Data under study →

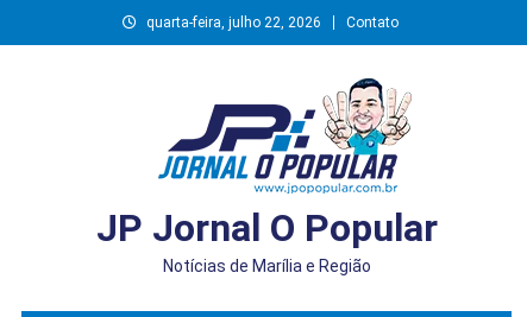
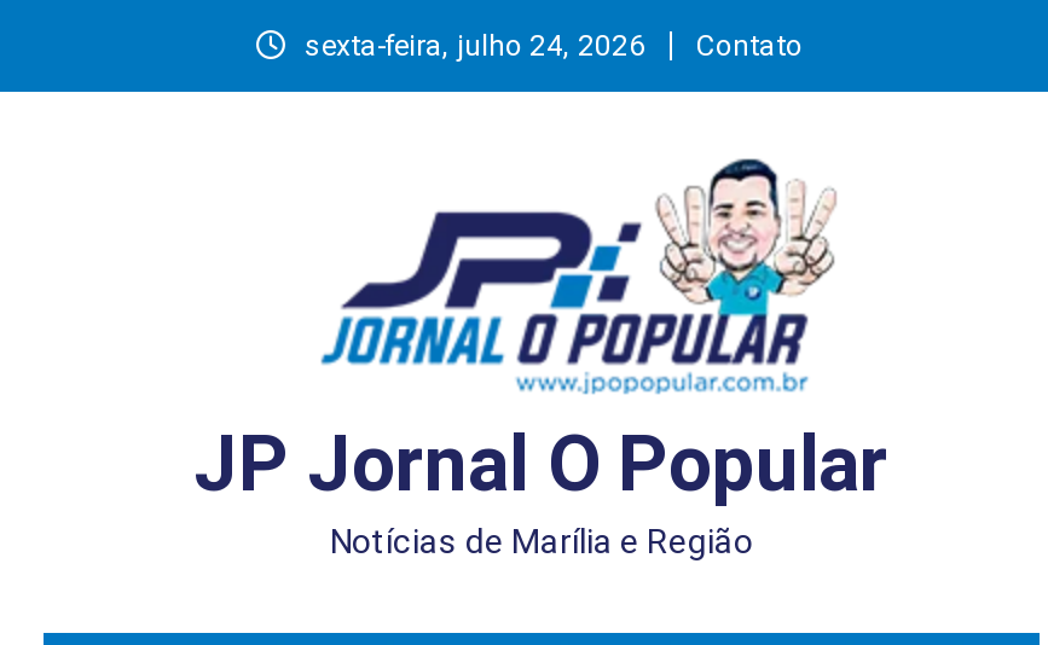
[146,14,321,31] quarta-feira, julho 22, 2026 -> [305,29,645,63] sexta-feira, julho 24, 2026

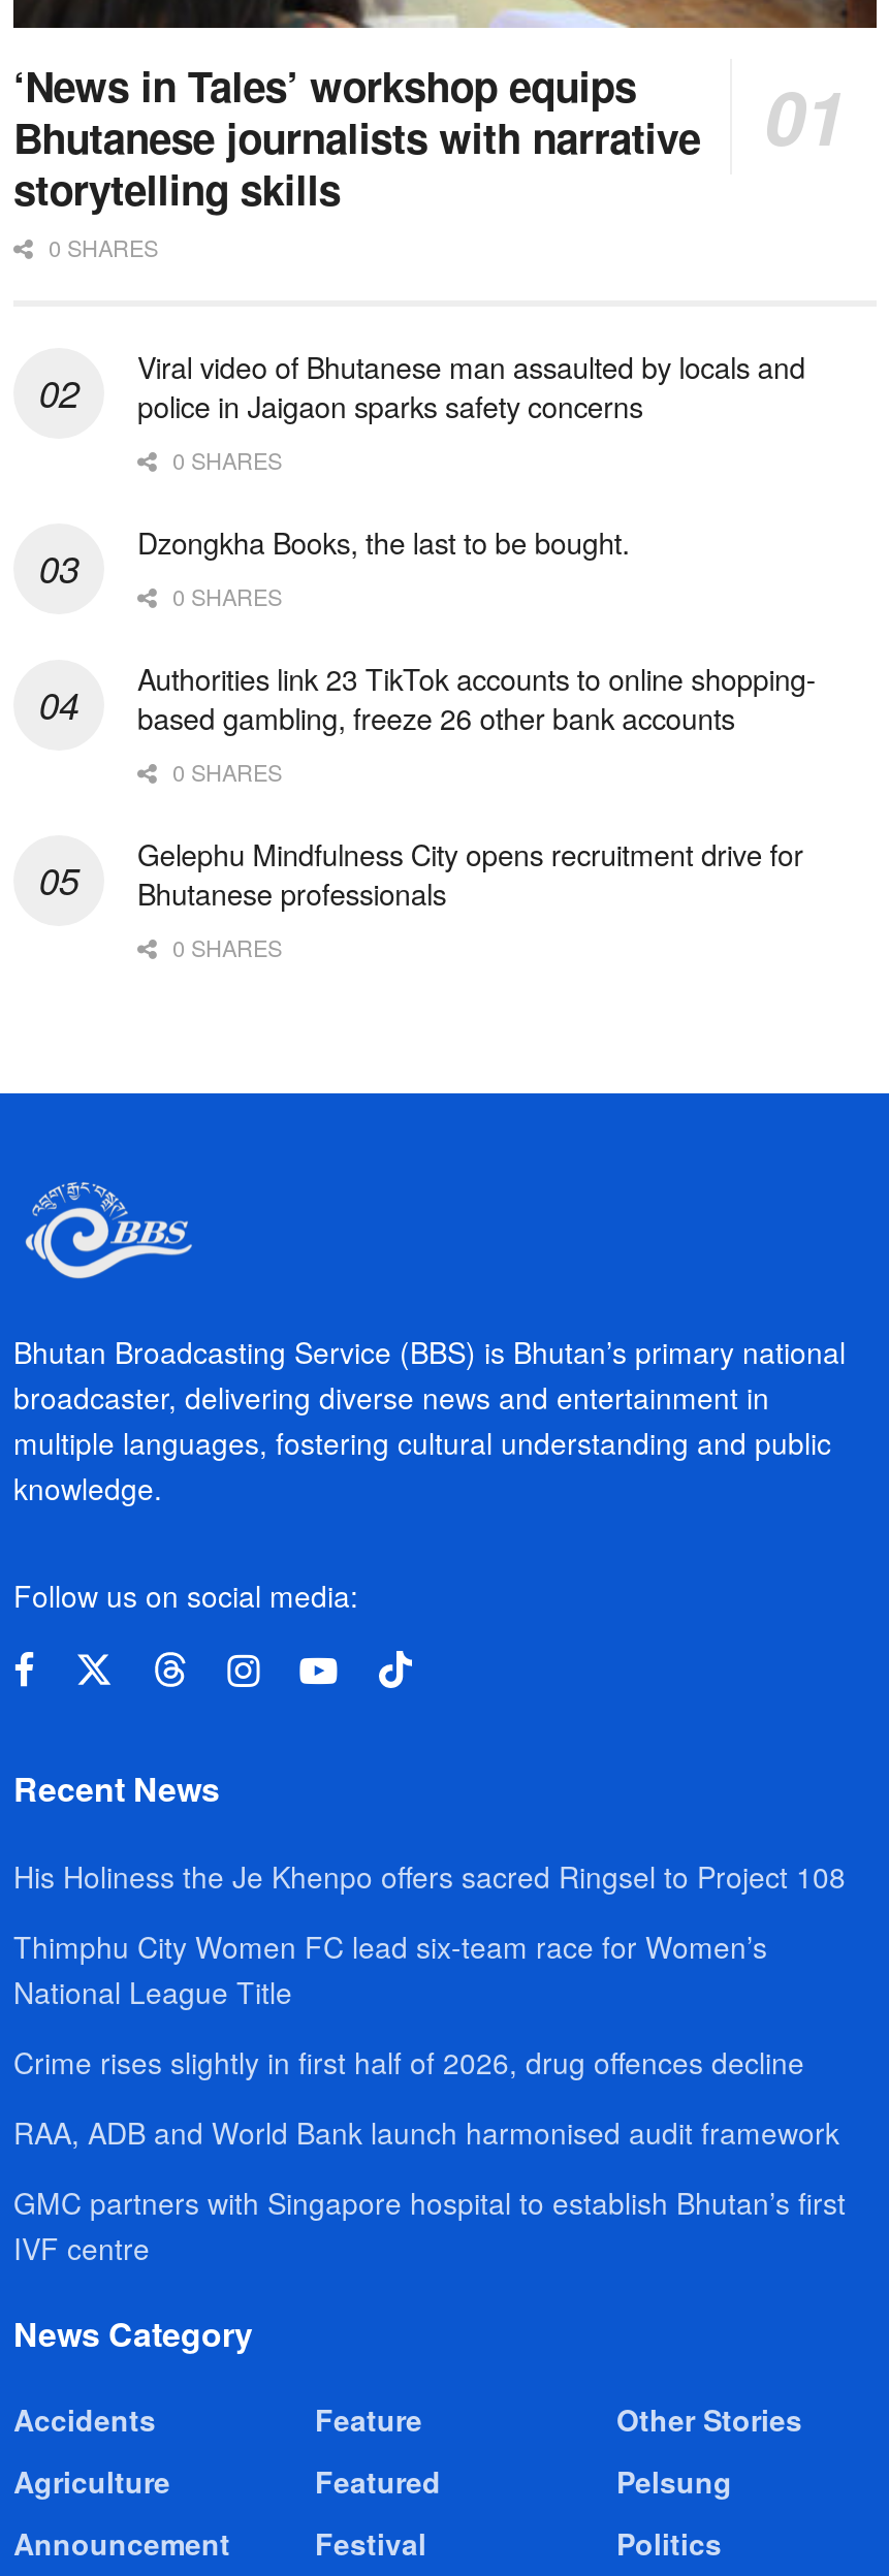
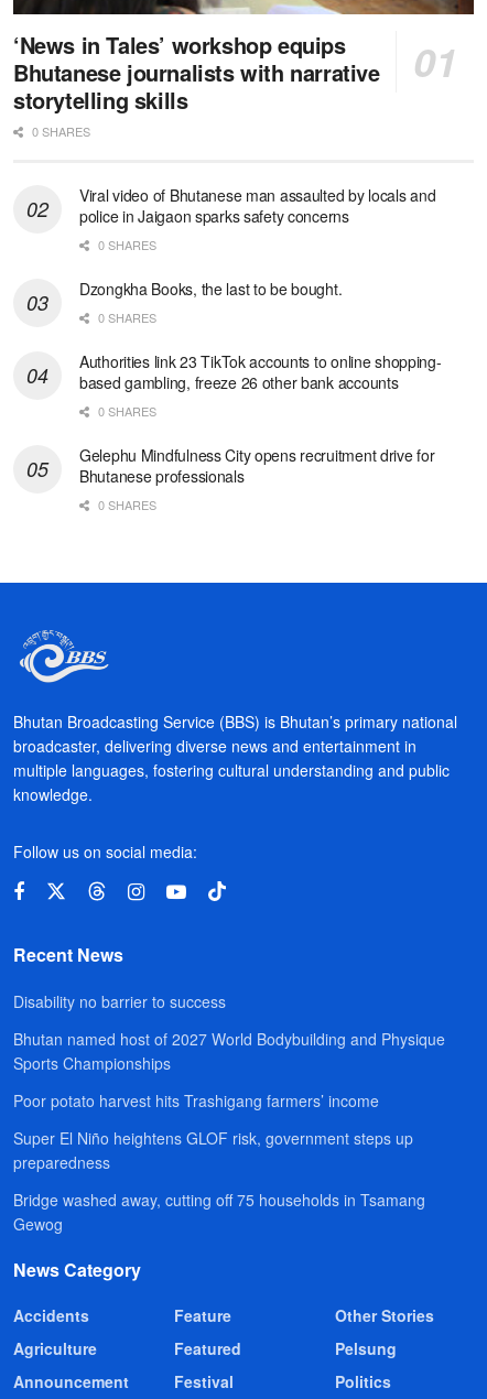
[13,1855,846,1897] His Holiness the Je Khenpo offers sacred Ringsel to Project 108 -> [13,990,226,1012] Disability no barrier to success
[13,1926,767,2012] Thimphu City Women FC lead six-team race for Women’s | National League Title -> [13,1027,445,1073] Bhutan named host of 2027 World Bodybuilding and Physique | Sports Championships
[13,2041,804,2082] Crime rises slightly in first half of 2026, drug offences decline -> [13,1089,379,1111] Poor potato harvest hits Trashigang farmers’ income
[13,2111,839,2153] RAA, ADB and World Bank launch harmonised audit framework -> [13,1126,413,1173] Super El Niño heightens GLOF risk, government steps up | preparedness
[13,2182,846,2268] GMC partners with Singapore hospital to establish Bhutan’s first | IVF centre -> [13,1188,425,1234] Bridge washed away, cutting off 75 households in Tsamang | Gewog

Exercise prompt → Could the lines from the top of the material through the line with "[13,1855,846,1897] His Holiness" be repeated exactly, pictures left out?

Output of the exercise →
[146,14,321,31] quarta-feira, julho 22, 2026 -> [305,29,645,63] sexta-feira, julho 24, 2026

[13,1855,846,1897] His Holiness the Je Khenpo offers sacred Ringsel to Project 108 -> [13,990,226,1012] Disability no barrier to success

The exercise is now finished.